# The problem
What should come back is the data below, word for word, minus any picture.

################

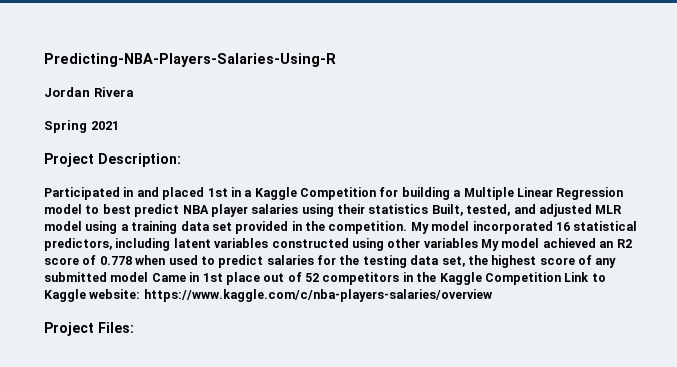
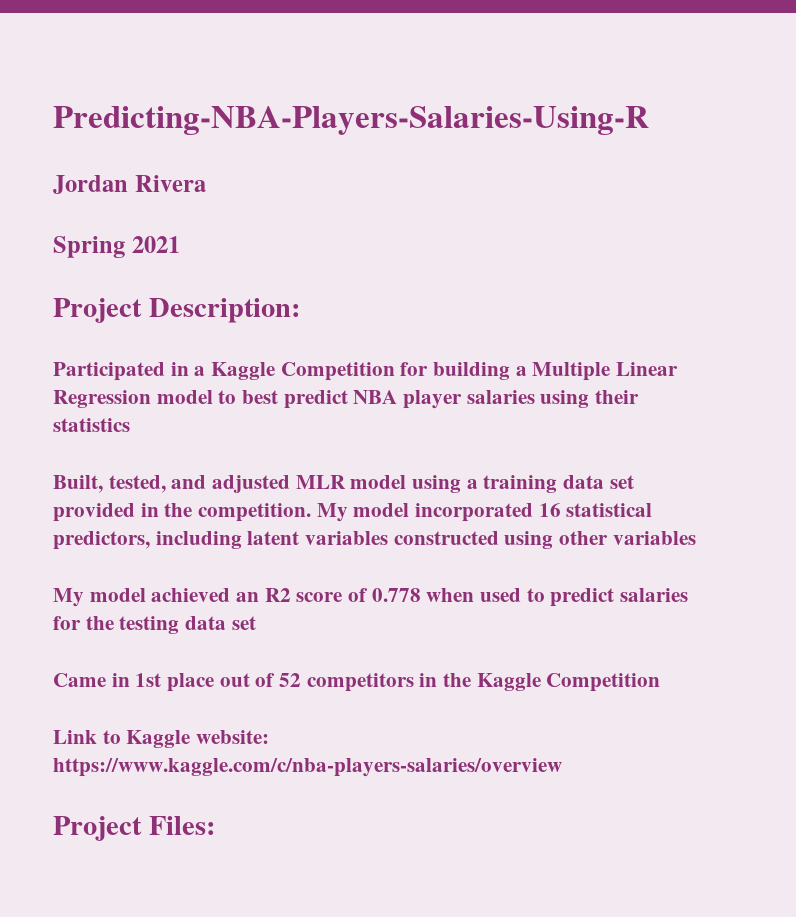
- Participated in and placed 1st in a Kaggle Competition for building a Multiple Linear Regression model to best predict NBA player salaries using their statistics Built, tested, and adjusted MLR model using a training data set provided in the competition.
+ Participated in a Kaggle Competition for building a Multiple Linear Regression model to best predict NBA player salaries using their statistics
+ Built, tested, and adjusted MLR model using a training data set provided in the competition.
- My model incorporated 16 statistical predictors, including latent variables constructed using other variables My model achieved an R2 score of 0.778 when used to predict salaries for the testing data set, the highest score of any submitted model Came in 1st place out of 52 competitors in the Kaggle Competition Link to Kaggle website: https://www.kaggle.com/c/nba-players-salaries/overview
+ My model incorporated 16 statistical predictors, including latent variables constructed using other variables
+ My model achieved an R2 score of 0.778 when used to predict salaries for the testing data set
+ Came in 1st place out of 52 competitors in the Kaggle Competition
+ Link to Kaggle website: https://www.kaggle.com/c/nba-players-salaries/overview

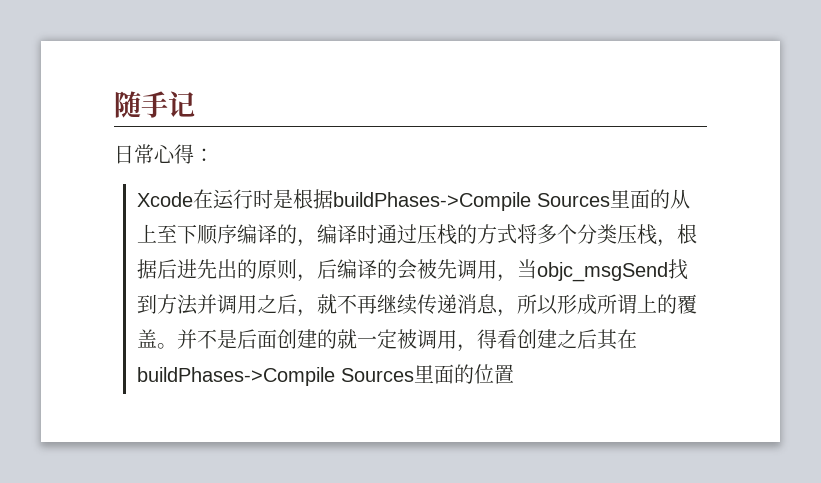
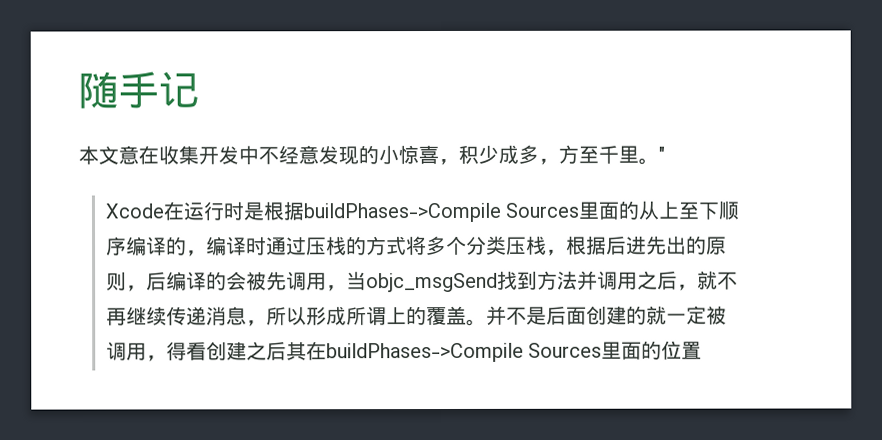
- 日常心得：
+ 本文意在收集开发中不经意发现的小惊喜，积少成多，方至千里。"

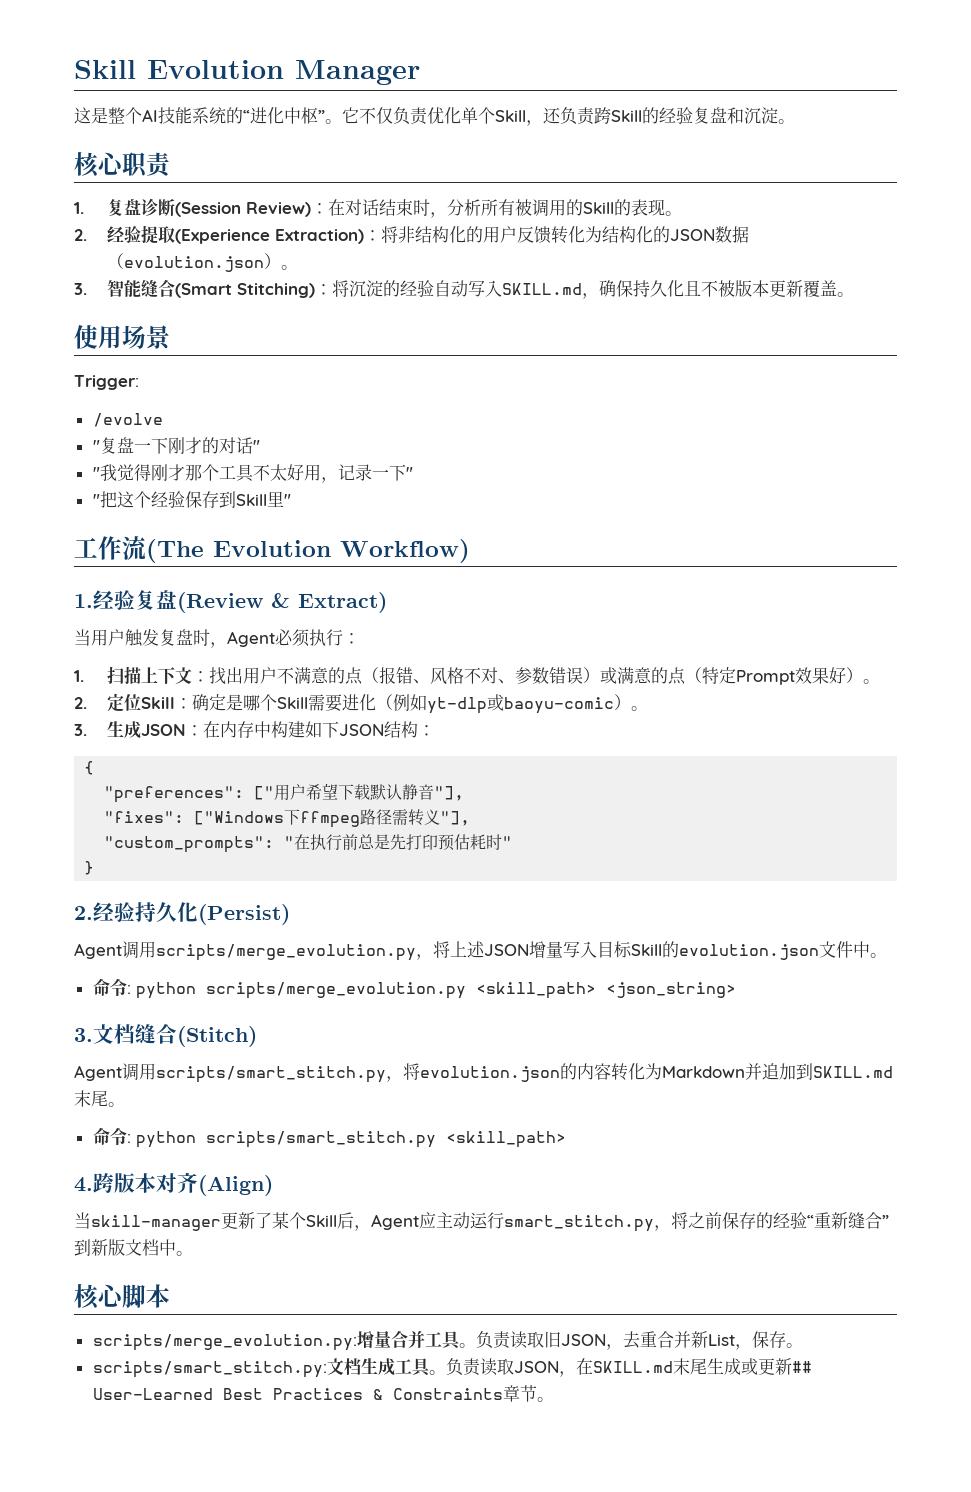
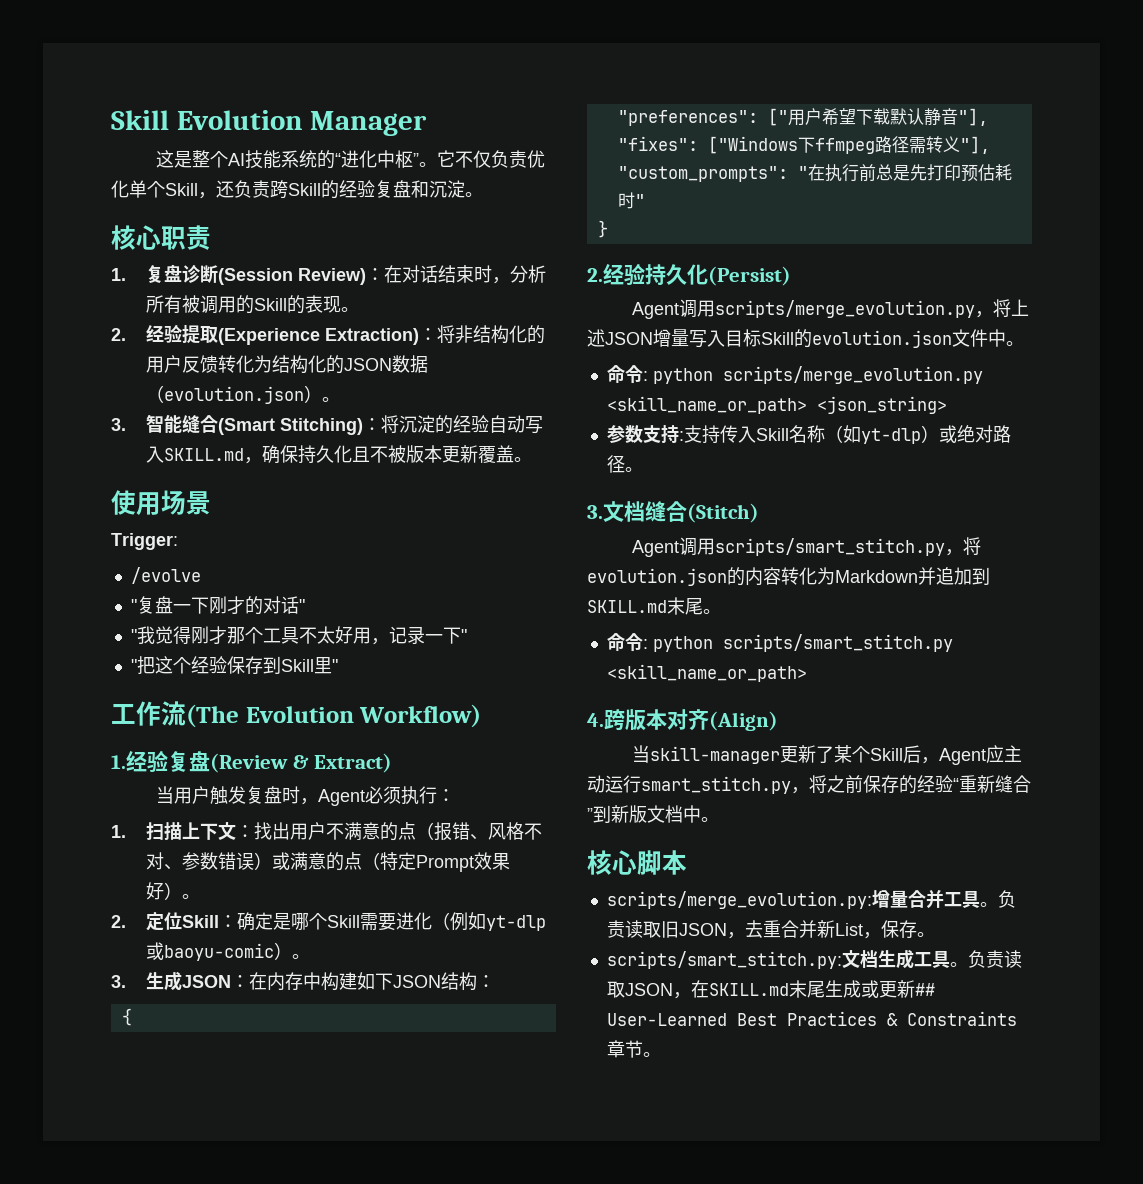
- 命令: python scripts/merge_evolution.py <skill_path> <json_string>
+ 命令: python scripts/merge_evolution.py <skill_name_or_path> <json_string>
+ 参数支持:支持传入Skill名称（如yt-dlp）或绝对路径。
- 命令: python scripts/smart_stitch.py <skill_path>
+ 命令: python scripts/smart_stitch.py <skill_name_or_path>

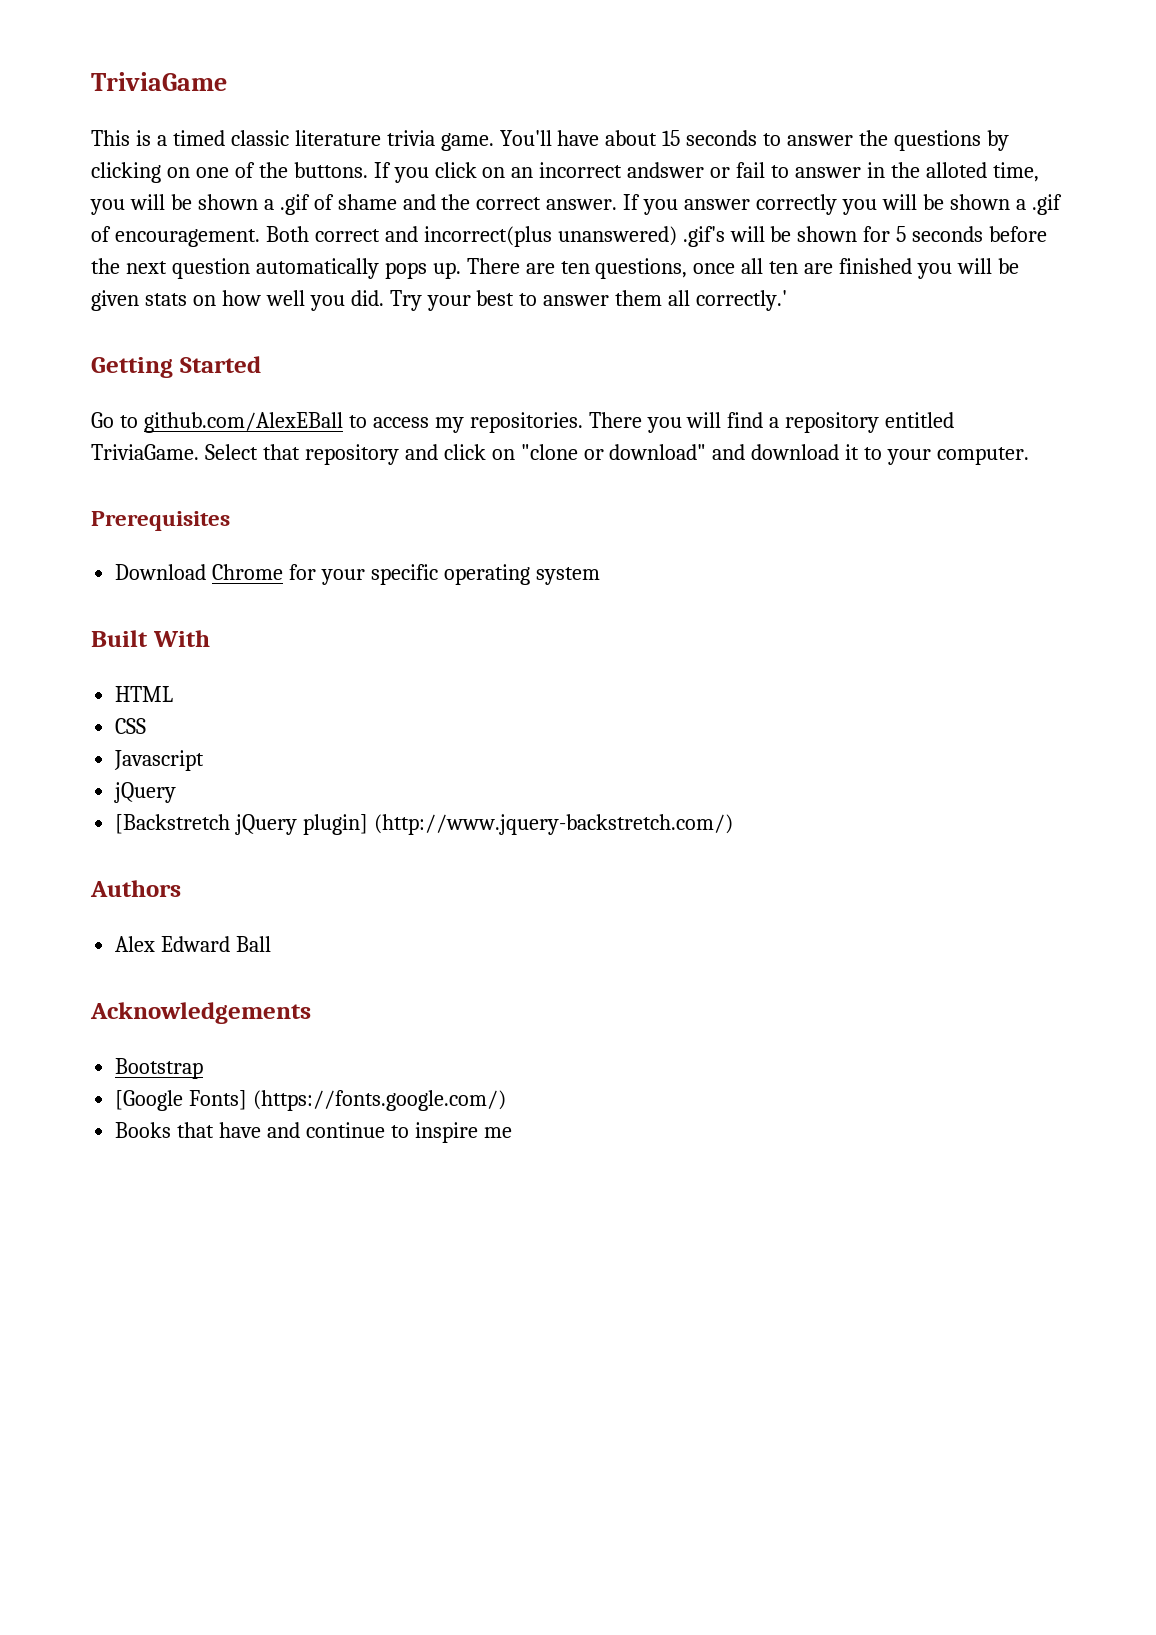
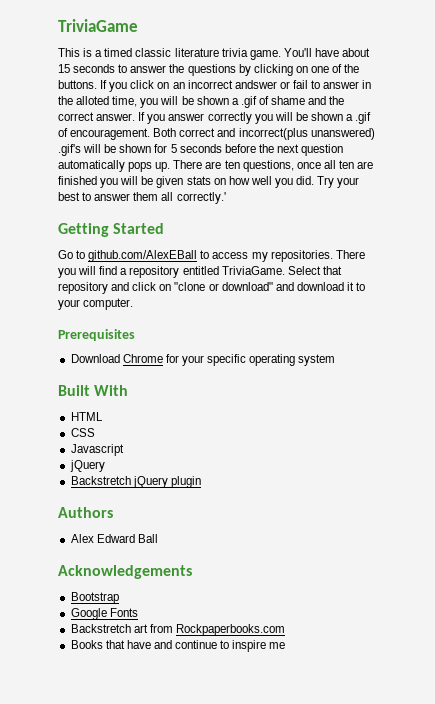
- [Backstretch jQuery plugin] (http://www.jquery-backstretch.com/)
+ Backstretch jQuery plugin
- [Google Fonts] (https://fonts.google.com/)
+ Google Fonts
+ Backstretch art from Rockpaperbooks.com

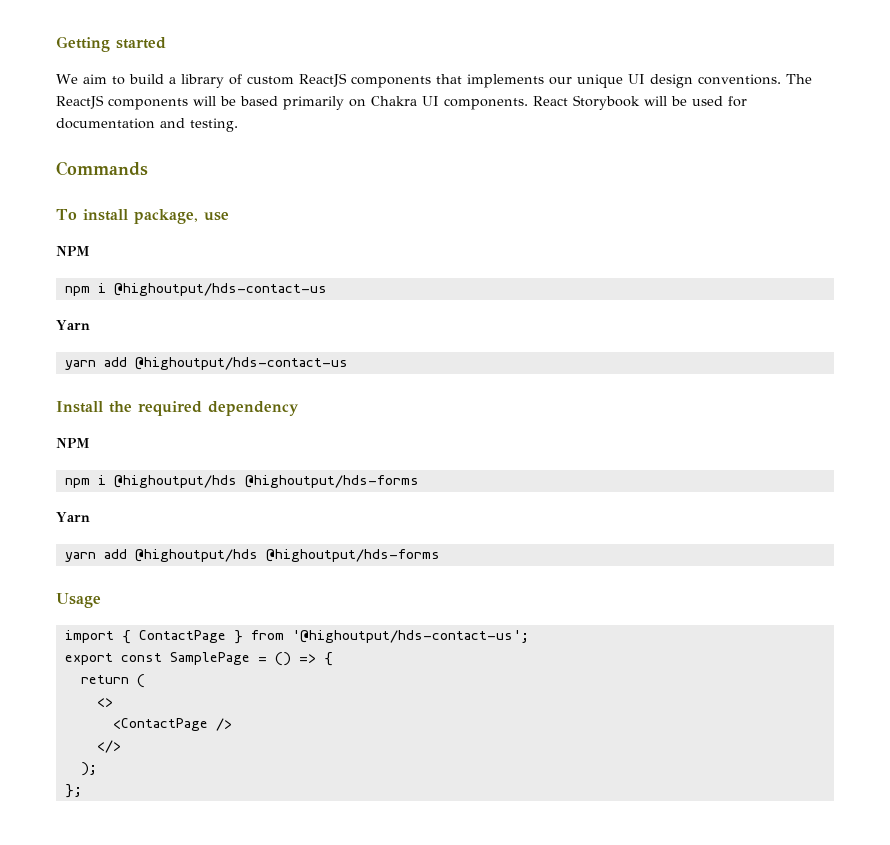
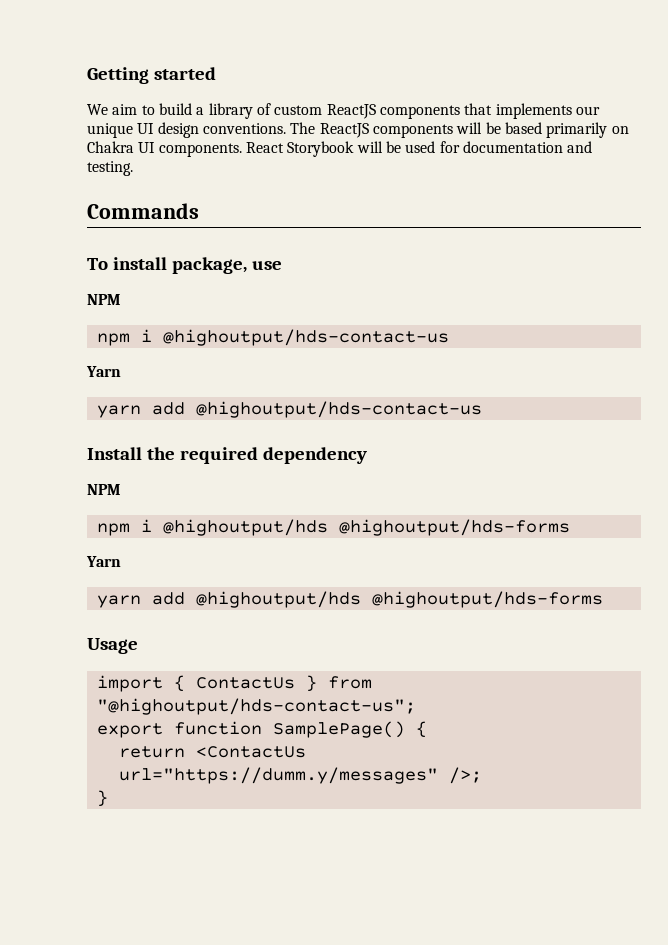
- import { ContactPage } from '@highoutput/hds-contact-us';
+ import { ContactUs } from "@highoutput/hds-contact-us";
- export const SamplePage = () => {
- return (
- <>
- <ContactPage />
- </>
- );
- };
+ export function SamplePage() {
+ return <ContactUs url="https://dumm.y/messages" />;
+ }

################

# Solved problem
- Participated in and placed 1st in a Kaggle Competition for building a Multiple Linear Regression model to best predict NBA player salaries using their statistics Built, tested, and adjusted MLR model using a training data set provided in the competition.
+ Participated in a Kaggle Competition for building a Multiple Linear Regression model to best predict NBA player salaries using their statistics
+ Built, tested, and adjusted MLR model using a training data set provided in the competition.
- My model incorporated 16 statistical predictors, including latent variables constructed using other variables My model achieved an R2 score of 0.778 when used to predict salaries for the testing data set, the highest score of any submitted model Came in 1st place out of 52 competitors in the Kaggle Competition Link to Kaggle website: https://www.kaggle.com/c/nba-players-salaries/overview
+ My model incorporated 16 statistical predictors, including latent variables constructed using other variables
+ My model achieved an R2 score of 0.778 when used to predict salaries for the testing data set
+ Came in 1st place out of 52 competitors in the Kaggle Competition
+ Link to Kaggle website: https://www.kaggle.com/c/nba-players-salaries/overview

- 日常心得：
+ 本文意在收集开发中不经意发现的小惊喜，积少成多，方至千里。"

- 命令: python scripts/merge_evolution.py <skill_path> <json_string>
+ 命令: python scripts/merge_evolution.py <skill_name_or_path> <json_string>
+ 参数支持:支持传入Skill名称（如yt-dlp）或绝对路径。
- 命令: python scripts/smart_stitch.py <skill_path>
+ 命令: python scripts/smart_stitch.py <skill_name_or_path>

- [Backstretch jQuery plugin] (http://www.jquery-backstretch.com/)
+ Backstretch jQuery plugin
- [Google Fonts] (https://fonts.google.com/)
+ Google Fonts
+ Backstretch art from Rockpaperbooks.com

- import { ContactPage } from '@highoutput/hds-contact-us';
+ import { ContactUs } from "@highoutput/hds-contact-us";
- export const SamplePage = () => {
- return (
- <>
- <ContactPage />
- </>
- );
- };
+ export function SamplePage() {
+ return <ContactUs url="https://dumm.y/messages" />;
+ }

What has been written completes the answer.